Resistant bacteria

Antimicrobial agents and microbial ecology

The ultimate objective of our research is to develop new therapies that will reduce the use of conventional antimicrobial agents and limit the development of antimicrobial resistance.

We use a combination of microbial experimental evolution techniques, systems biology and advanced microscopy to study, how microbes and microbial communities interact and react to exposure to antimicrobial therapy.

Antibiotics are one of the greatest scientific discoveries made in the last century, and antibiotics have contributed significantly to longer human lives as well as improved the health of both humans and animals. Antibiotics have also been used extensively as growth promoters in livestock farming and for the treatment, control, and prevention of infectious diseases.

Resistance and modified ecology

Unfortunately, the widespread use of antimicrobial agents for treatment of diseases and as growth promoters in animal farming has accelerated the emergence and spread of antibiotic resistant organisms, which render many of the traditional antimicrobial agents ineffective.

It is also likely that the increased prevalence of antimicrobial agents is changing the microbial ecology in both humans and livestock, but very little is known about the processes and mechanisms behind these changes. Even less is known about how these changes will affect the appearance and character of new infectious diseases and the spread of antimicrobial resistance.

New antimicrobials and antimicrobial therapies

We see an urgent need to develop new therapeutic strategies and approaches grounded on basic research and profound understanding of the underlying mechanisms of resistance. On order to do that, one of our strategies is to predict and model exactly how antimicrobial agents affect  the interaction between the microorganisms and their host.

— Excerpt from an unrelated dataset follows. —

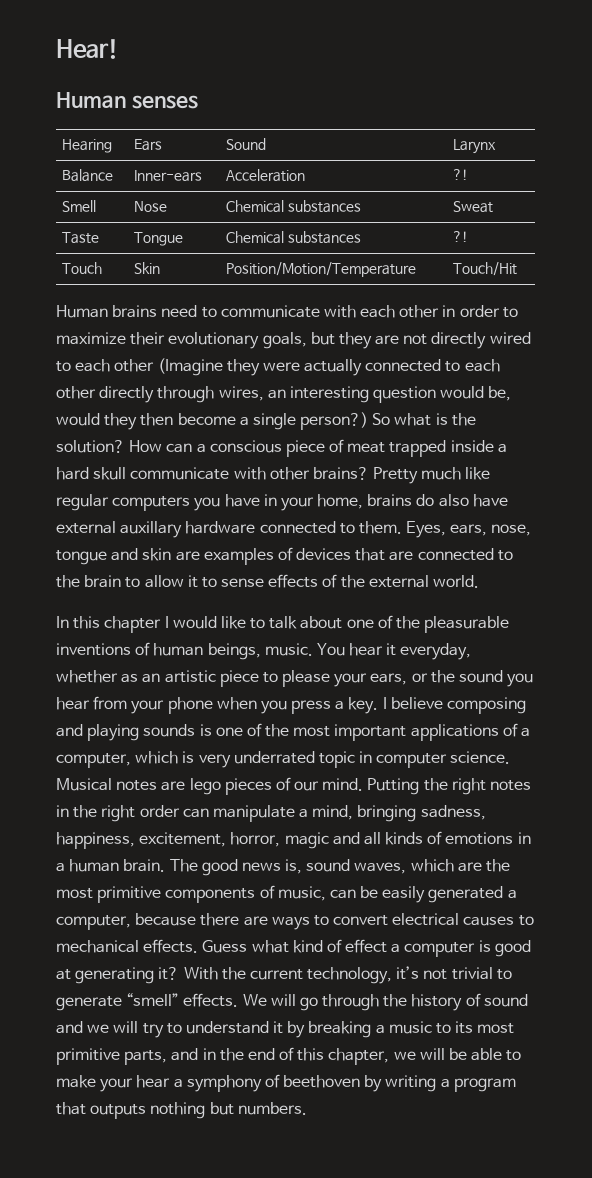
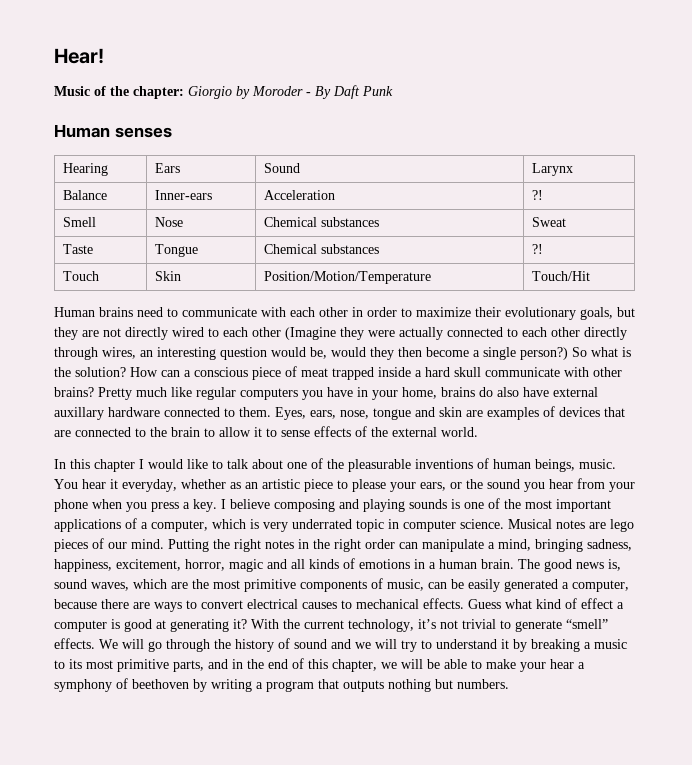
+ Music of the chapter: Giorgio by Moroder - By Daft Punk

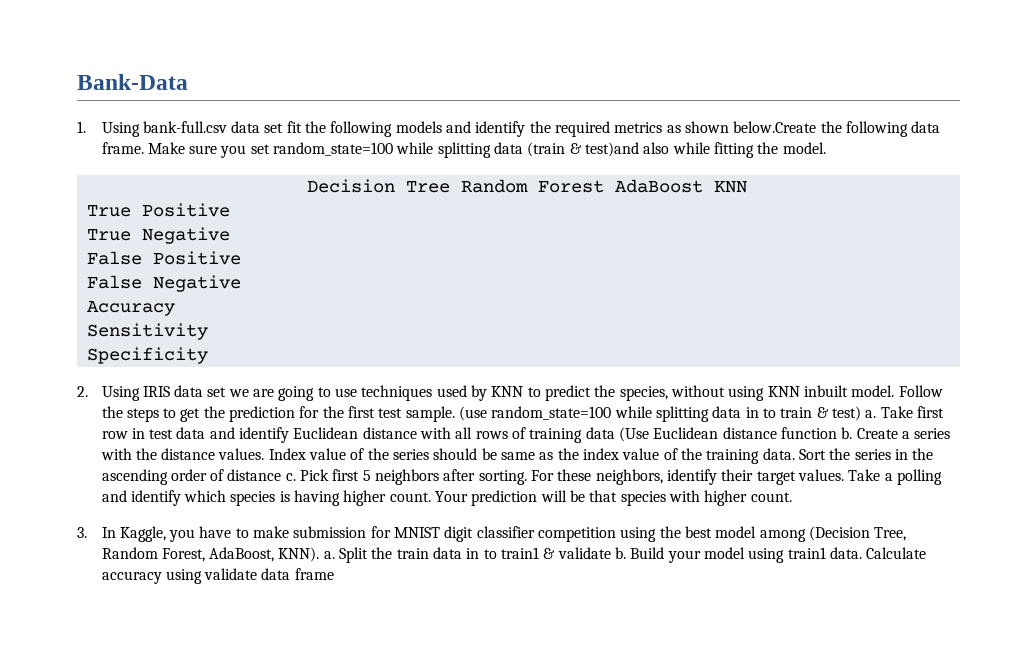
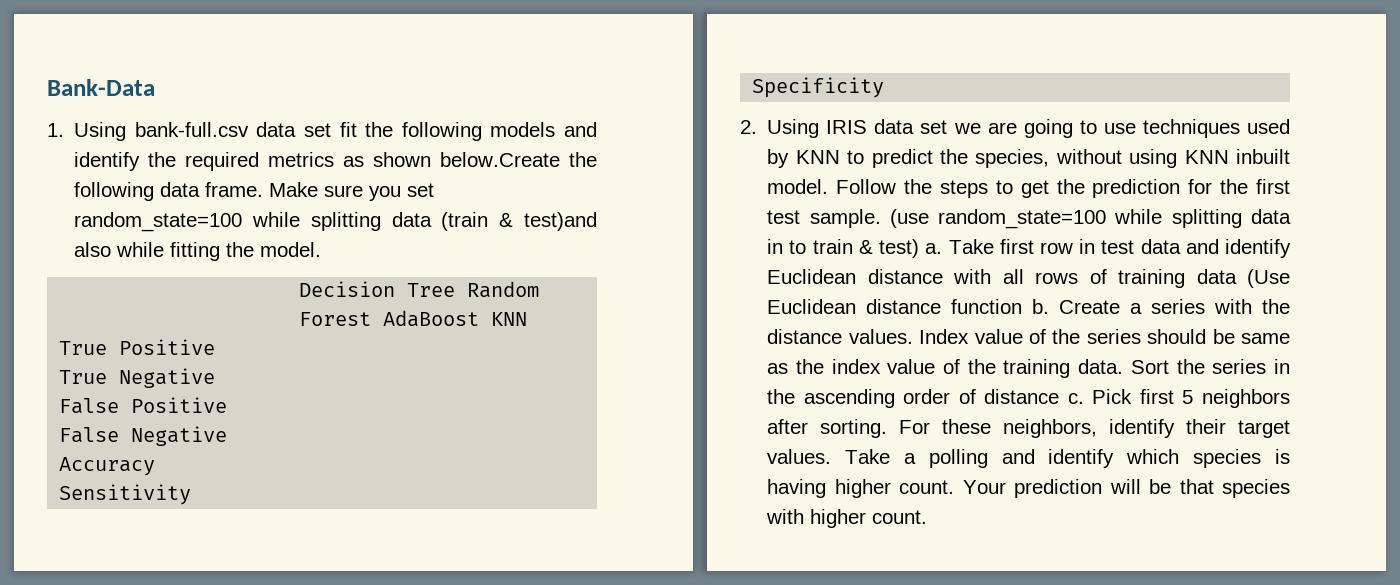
- 3. In Kaggle, you have to make submission for MNIST digit classifier competition using the best model among (Decision Tree, Random Forest, AdaBoost, KNN). a. Split the train data in to train1 & validate b. Build your model using train1 data. Calculate accuracy using validate data frame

We want to develop new antimicrobial agents and antimicrobial treatments, which are complex in their mode of action and may, therefore, decrease the frequency of resistance development without reducing the efficacy of the antimicrobial agent by requiring many changes in physiology of microbe.

Alternative treatments

We also investigate the combined effect of multiple antimicrobial agents, which can be used as alternative therapies to antibiotics, while also examining how combination therapies affect the development of resistance.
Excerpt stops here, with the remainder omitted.